Task requirements:
Extract only the lines from the start of the entries below to the line with "-58,7 +58,7 @@", inclusive; omit every picture.
────────────────────
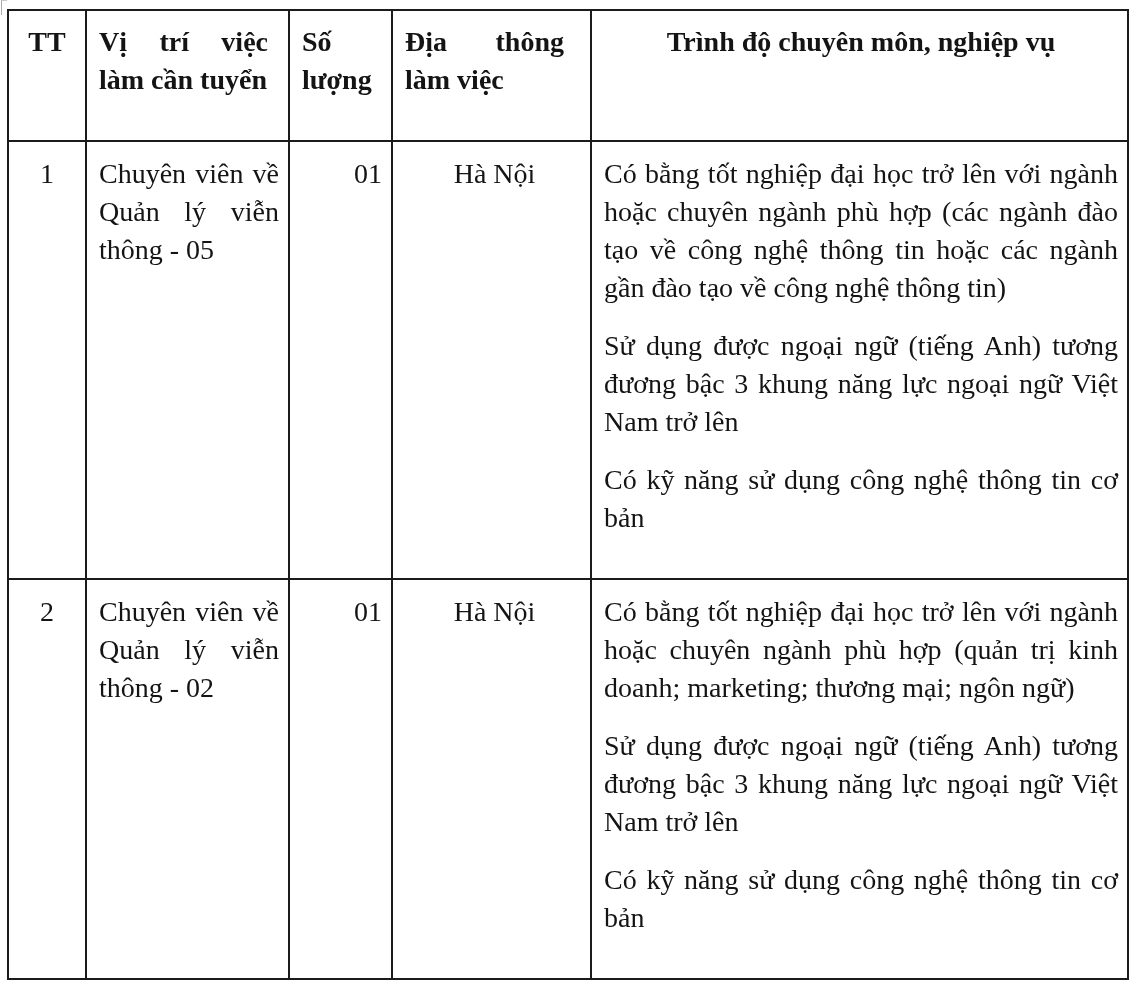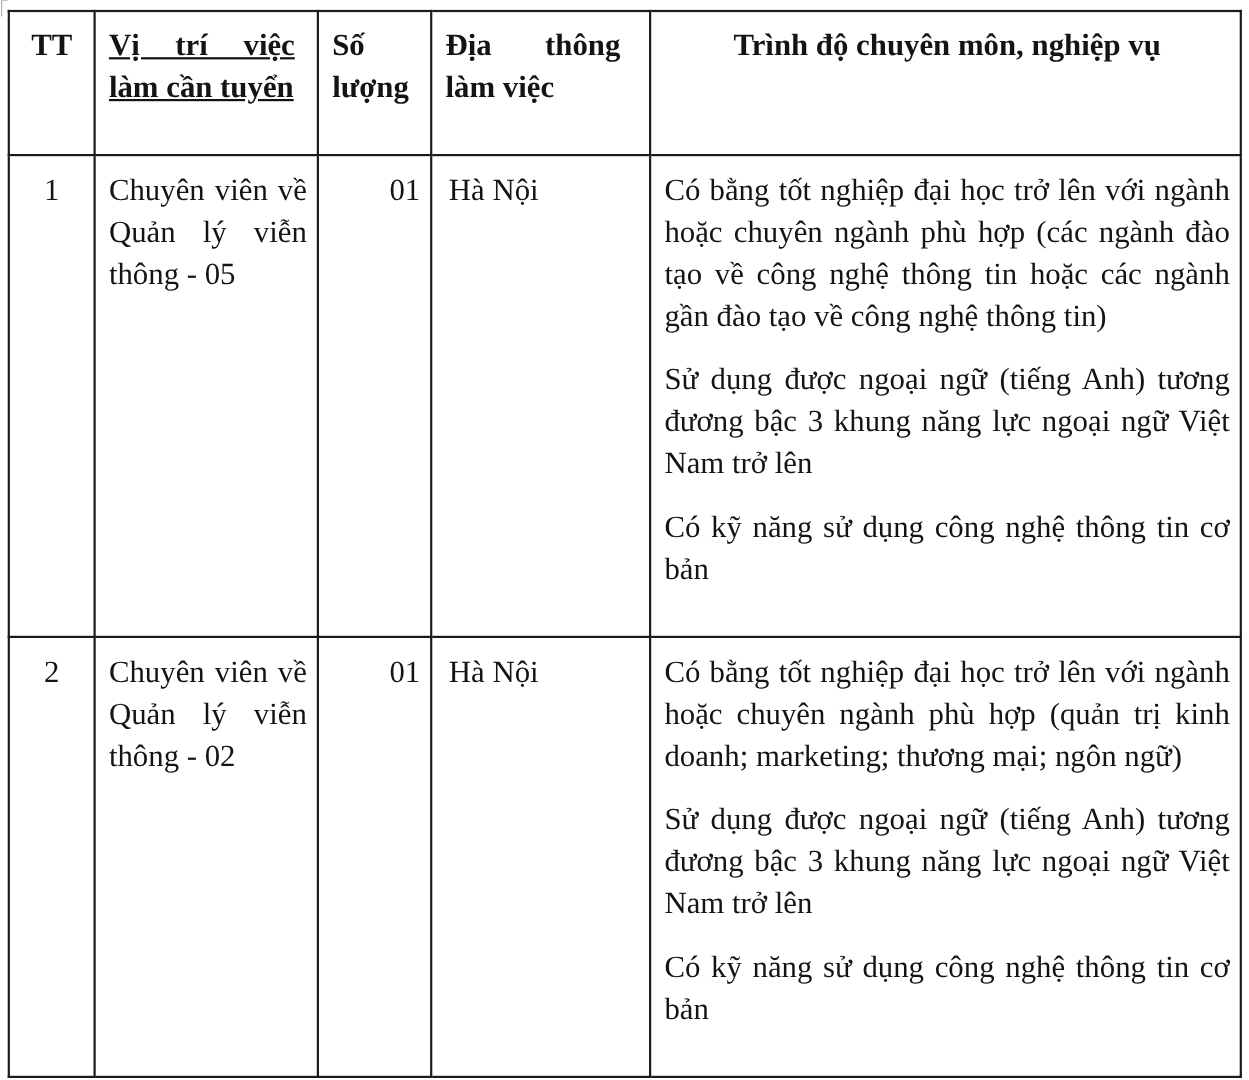--- a/index.html
+++ b/index.html
@@ -52,7 +52,7 @@
   tr.body-row-2    { height: 400px; }
 
   th.col-tt, td.col-tt { text-align: center; padding-left: 4px; padding-right: 4px; }
-  th.col-position { padding-right: 20px; text-decoration: underline; }
+  th.col-position { padding-right: 20px; }
   th.col-quantity { padding-right: 2px; text-align: left; }
   th.col-location { padding-right: 26px; }
   th.col-req      { text-align: center; }

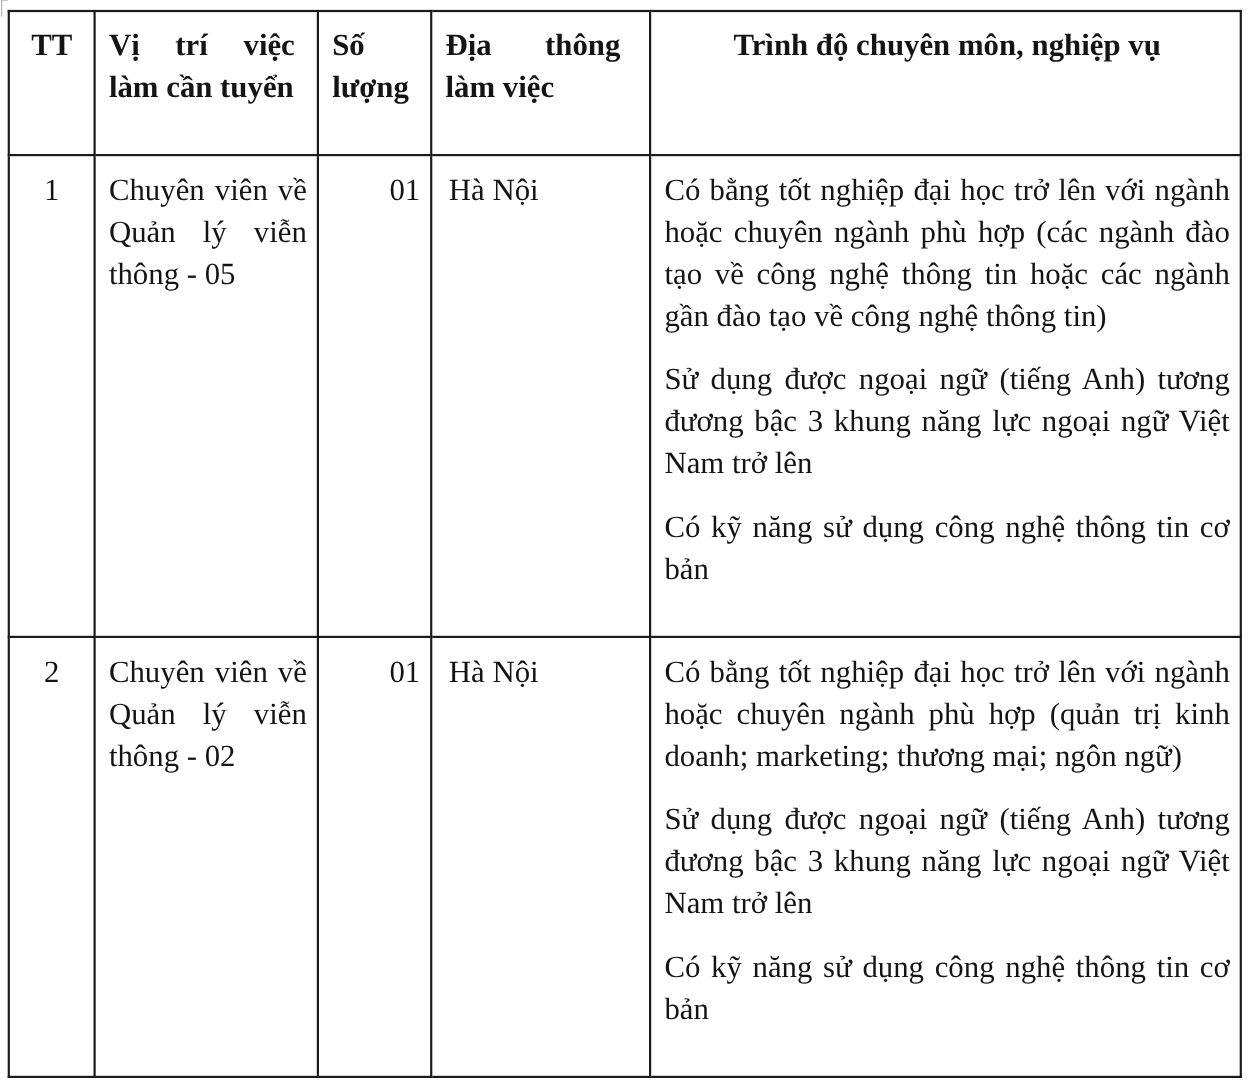--- a/index.html
+++ b/index.html
@@ -58,7 +58,7 @@
   th.col-req      { text-align: center; }
 
   td.col-quantity { text-align: right; }
-  td.col-location { text-align: left; padding-left: 15px; }
+  td.col-location { text-align: center; padding-left: 15px; }
   td.col-req p {
     margin: 0;
     text-align: justify;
────────────────────
Exercise solution:
--- a/index.html
+++ b/index.html
@@ -52,7 +52,7 @@
   tr.body-row-2    { height: 400px; }
 
   th.col-tt, td.col-tt { text-align: center; padding-left: 4px; padding-right: 4px; }
-  th.col-position { padding-right: 20px; text-decoration: underline; }
+  th.col-position { padding-right: 20px; }
   th.col-quantity { padding-right: 2px; text-align: left; }
   th.col-location { padding-right: 26px; }
   th.col-req      { text-align: center; }

--- a/index.html
+++ b/index.html
@@ -58,7 +58,7 @@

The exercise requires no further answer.